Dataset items
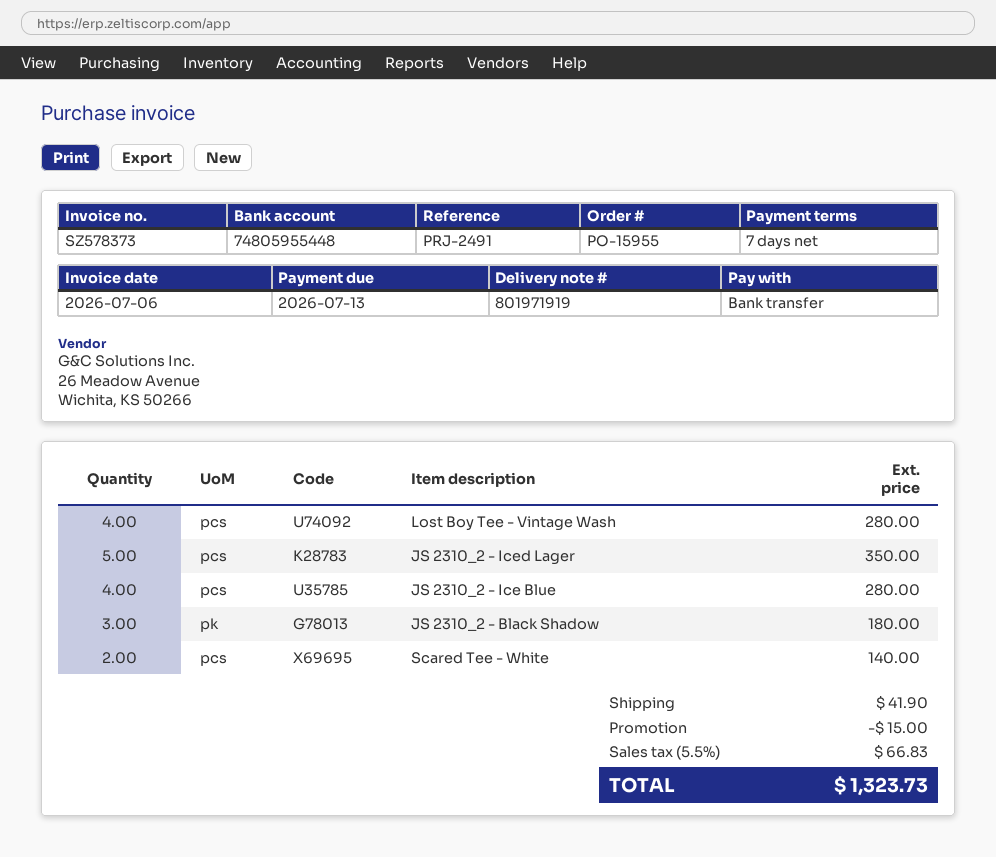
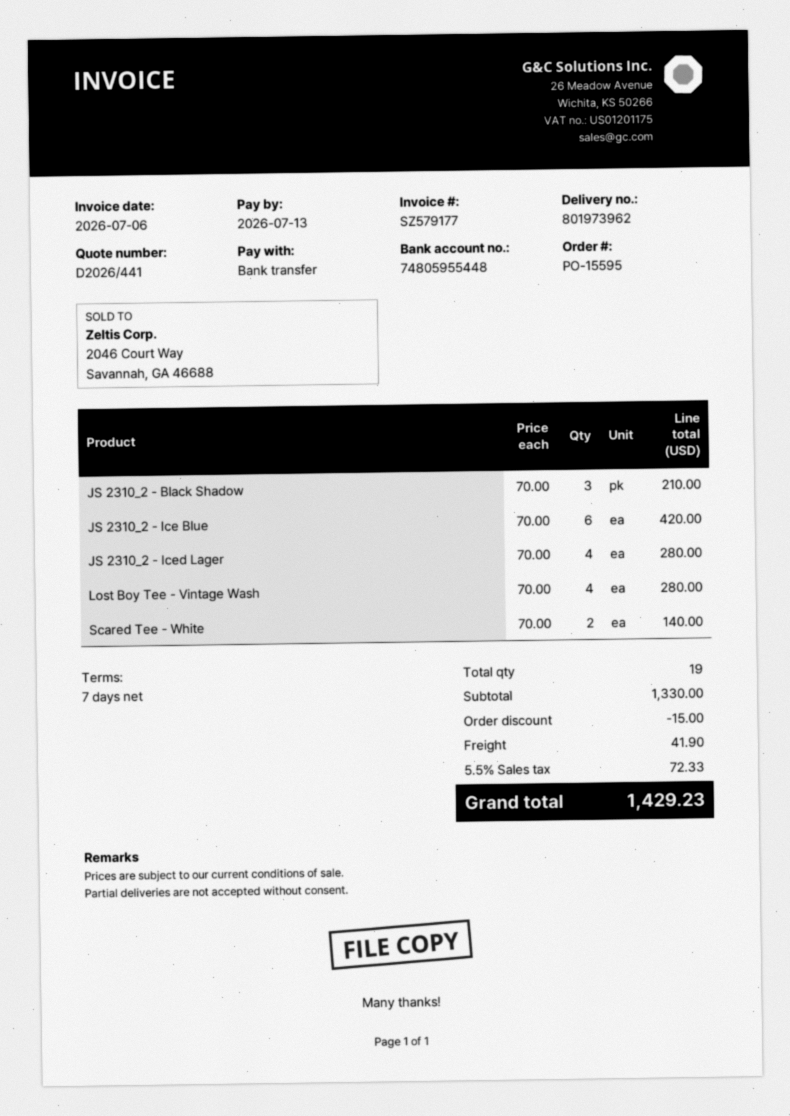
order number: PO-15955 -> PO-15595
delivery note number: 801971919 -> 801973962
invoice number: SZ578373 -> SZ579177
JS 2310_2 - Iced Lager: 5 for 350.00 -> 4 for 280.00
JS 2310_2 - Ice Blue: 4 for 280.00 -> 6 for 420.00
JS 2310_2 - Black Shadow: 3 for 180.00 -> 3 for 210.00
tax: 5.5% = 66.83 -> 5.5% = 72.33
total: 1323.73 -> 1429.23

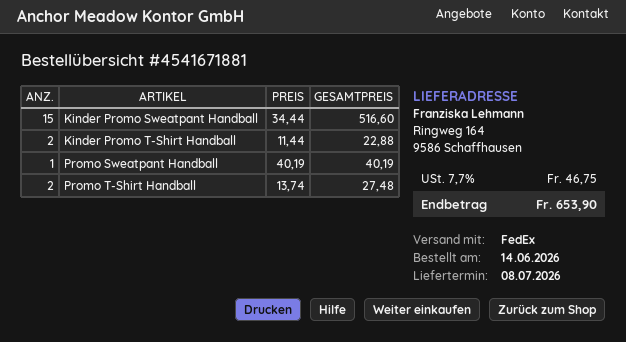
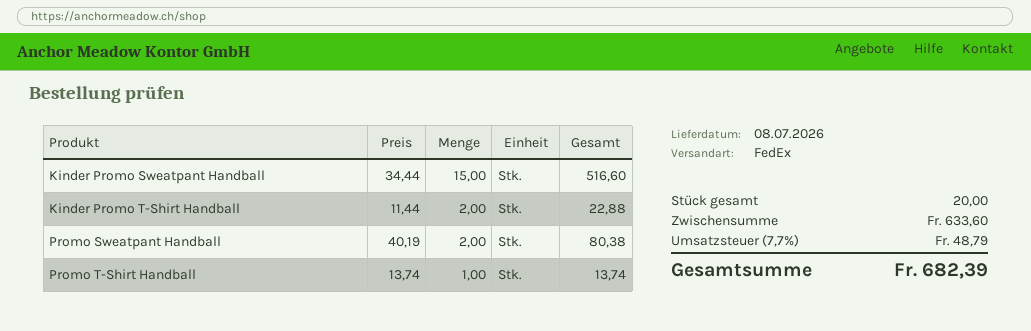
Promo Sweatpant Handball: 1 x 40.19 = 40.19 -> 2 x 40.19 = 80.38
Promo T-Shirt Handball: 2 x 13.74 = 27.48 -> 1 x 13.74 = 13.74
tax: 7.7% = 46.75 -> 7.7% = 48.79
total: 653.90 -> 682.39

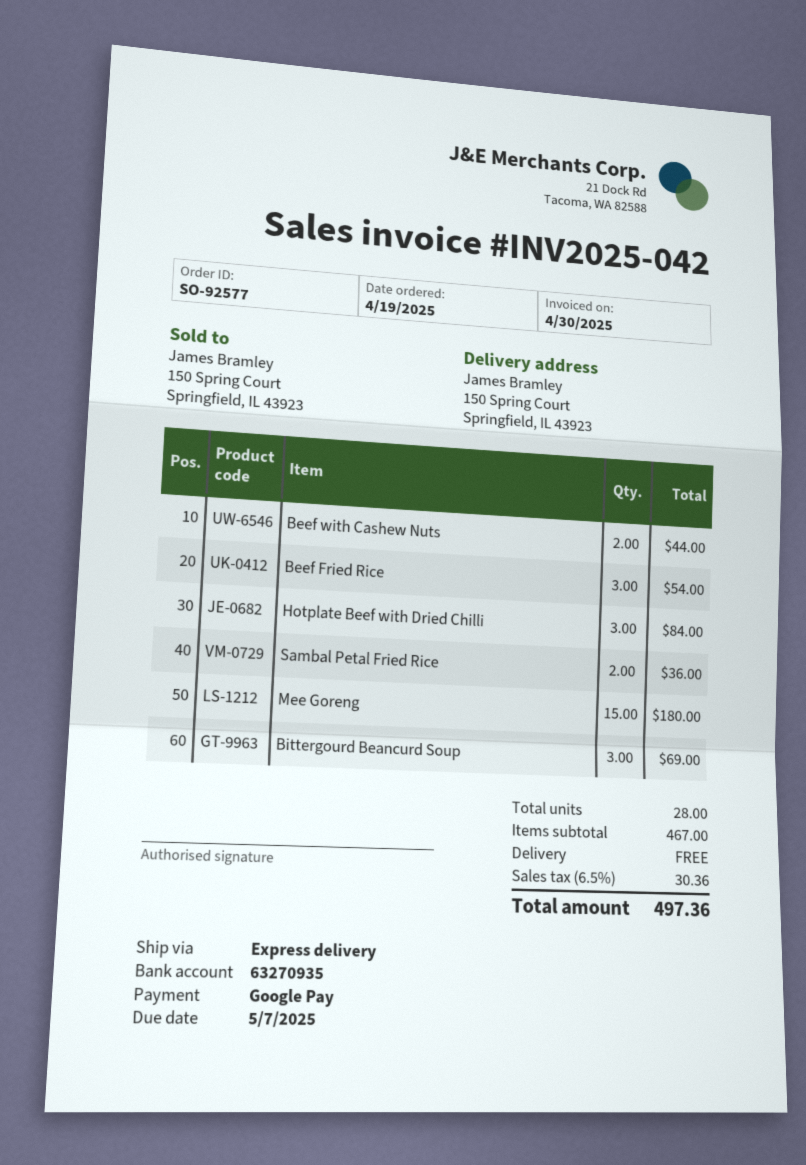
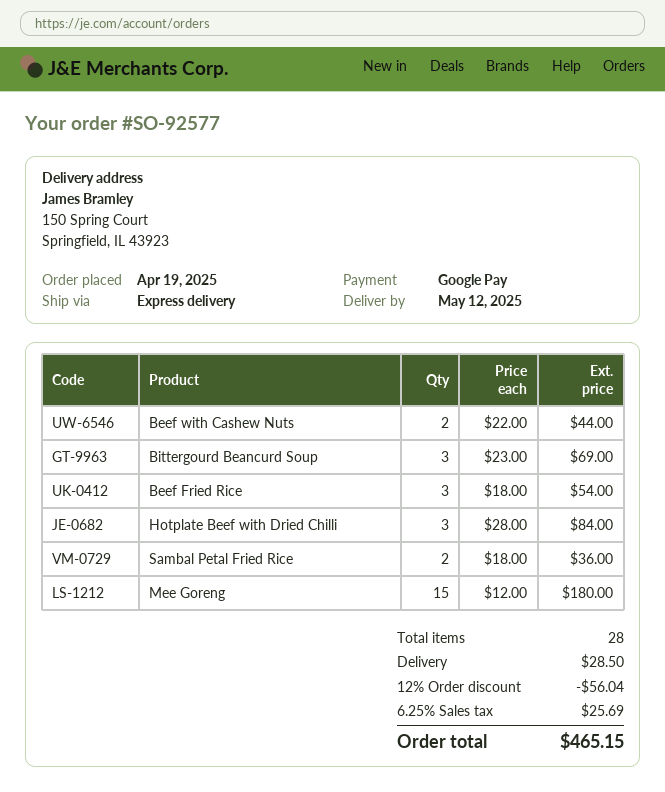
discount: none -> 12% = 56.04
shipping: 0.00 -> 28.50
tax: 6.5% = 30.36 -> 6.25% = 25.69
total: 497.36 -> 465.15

__YOUR OBJECTIVE__.
Would you please work out how many lines of the data hold "total"? Reply with the number alone.

__SOLUTION TO THIS EXERCISE__.
3